教育研究担当教官から
コミュニティの振興と生涯学習
情報学部教授
大堀 哲

 わが国は明治以来、国家の目標として「豊かさの量的拡大」を追求してきたが、これが達成されると徐々にではあるが、人々の意識に変化がみられるようになった。それはかっての経済、成長、産業を中心にしてきたものから、文化、生涯学習、環境、福祉といった、いわば生活に根ざした、より人間的なものに目が向けられるようになったということである。いまや「国家」から「地方」へ、そして「経済」から「人間」や「教育・文化」へといった方向へ、政治経済システムばかりではなく、日常生活レベルにまで様々なかたちで「主役の交代」がみられるようになったといえよう。

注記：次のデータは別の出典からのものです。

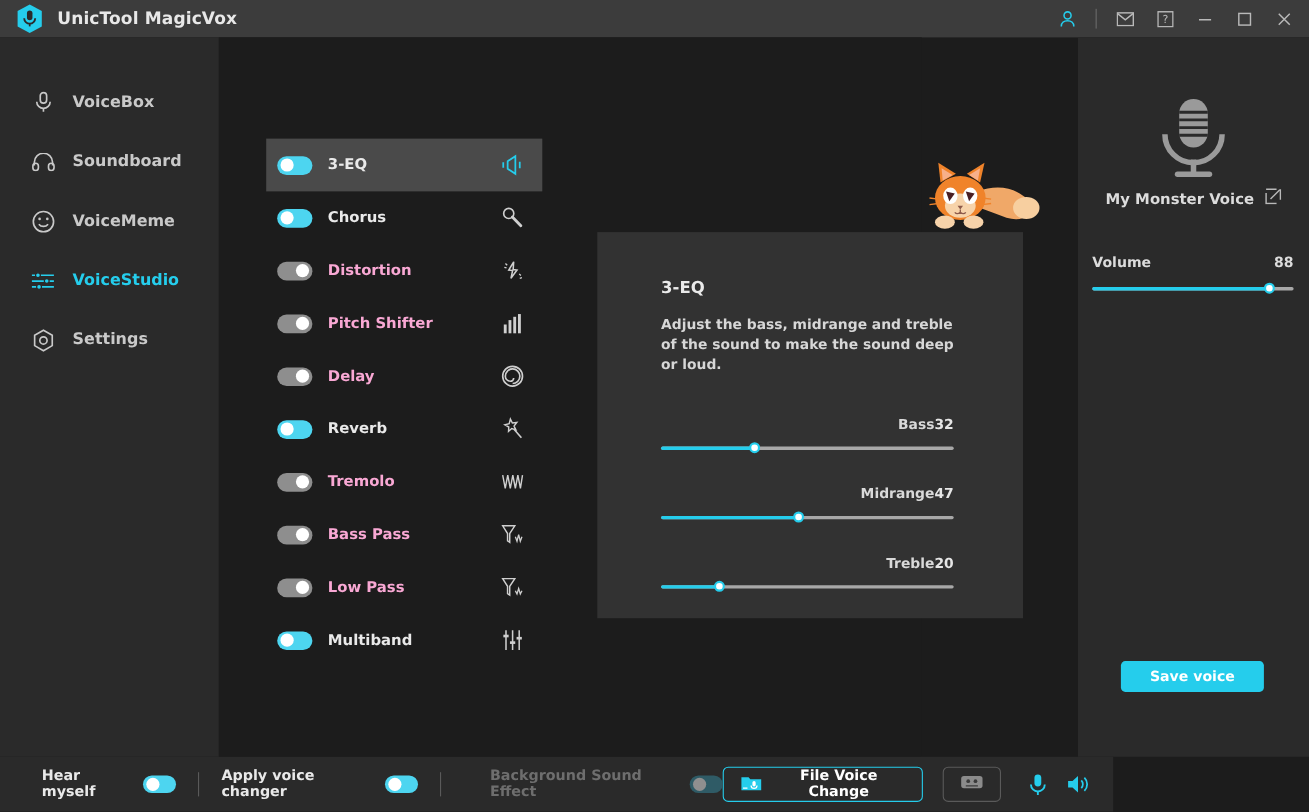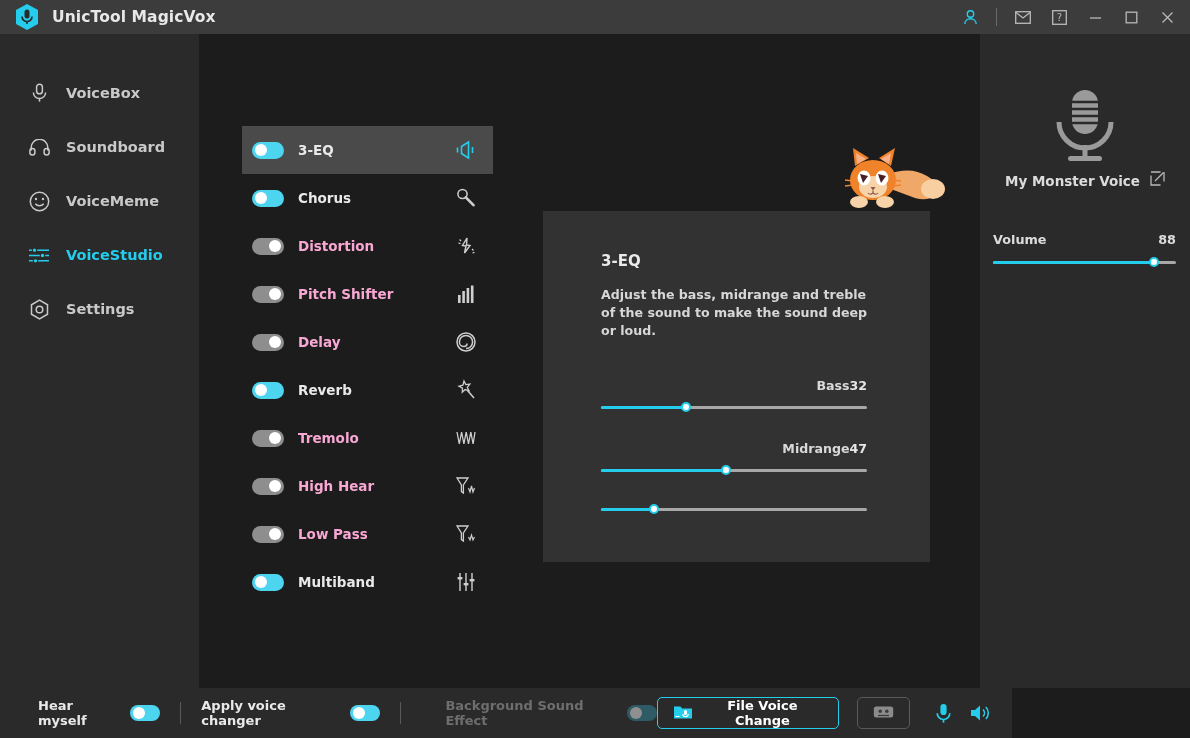"High Hear" span.fx-label { text: High Hear -> Bass Pass }
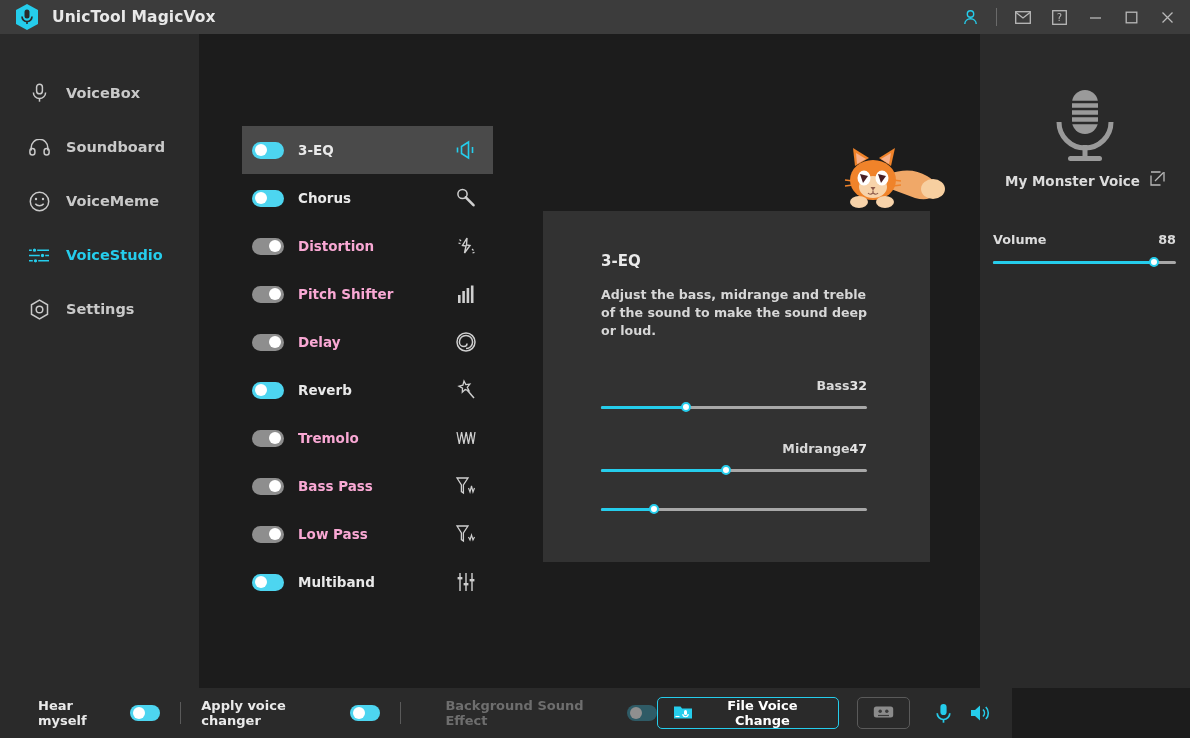"Treble" div.eq-head { html: none -> <div> <span>Treble</span> <span>20</span> </div> }
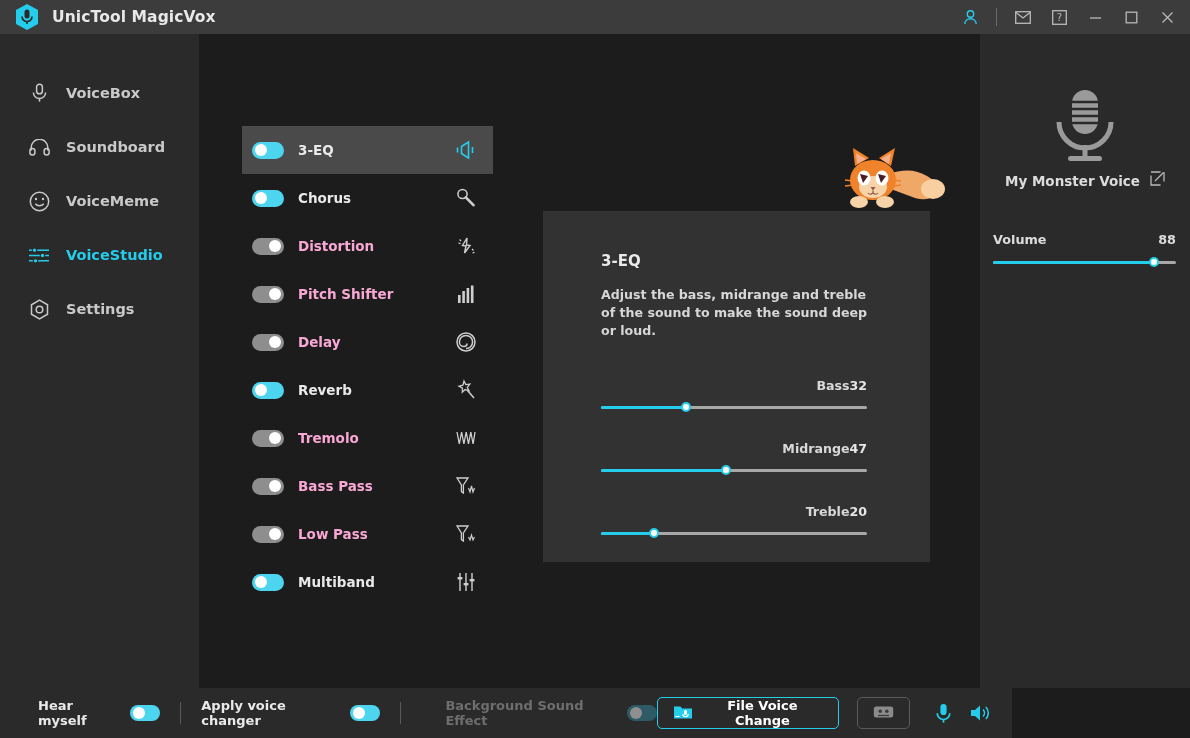"Save voice" button.save-btn { html: none -> <button>Save voice</button> }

 近年、自主性、無償性、公共性、先駆性などの性格をもつ「ボランティア」活動や、民間非営利組織の「NPO」の活動が格別に注目されるようになったが、これらの活動も前述のような人々の意識の変化を背景にしたものである。21世紀には我々が生活するコミュニティにおいて、生きがいや自己実現、そして社会貢献を求める傾向がより一層強まることが確実に予想されている。このため「地方の時代」と「自己実現の時代」を視野に入れたビジョンの提示と、それらを支援する政策、方法論を構想していくことが国としての課題である。これからのコミュニティの振興は、人々の生活文化に貢献し、自己実現の喜びを喚起するものに発展していくことが予想され、その中で生涯学習の果たすべき役割が益々重要になってくるのは間違いない。従って高等教育機関としての大学は、これまでにもまして同一年齢の集団にのみ門戸を開放する体質から脱却し、生涯学習機関としてコミュニティ振興をリードしていくことが必要になっている。生涯学習教育研究センターに期待される役割・機能が大きくなるのは他言を要しない。
 本学の生涯学習教育研究センターは、設立3年という短期間にもかかわらず、センター長のリーダーシップのもと、公開講座、シンポジウム等各種事業を積極的に展開し、地域に開かれた大学の窓口としての役割をよく果たしてきている。勿論、課題も少なくない。 今後、生涯学習がコミュニティの成長・発展にどのように関わり、生涯学習に関する理論をコミュニティの振興にどのように具体化し戦略化すべきか、さらにコミュニティの振興に関する人材養成カリキュラムの開発研究とその展開、実践的なノウハウの提供や課題解決についての学際的な研究など、センター機能の更なる拡充が期待される。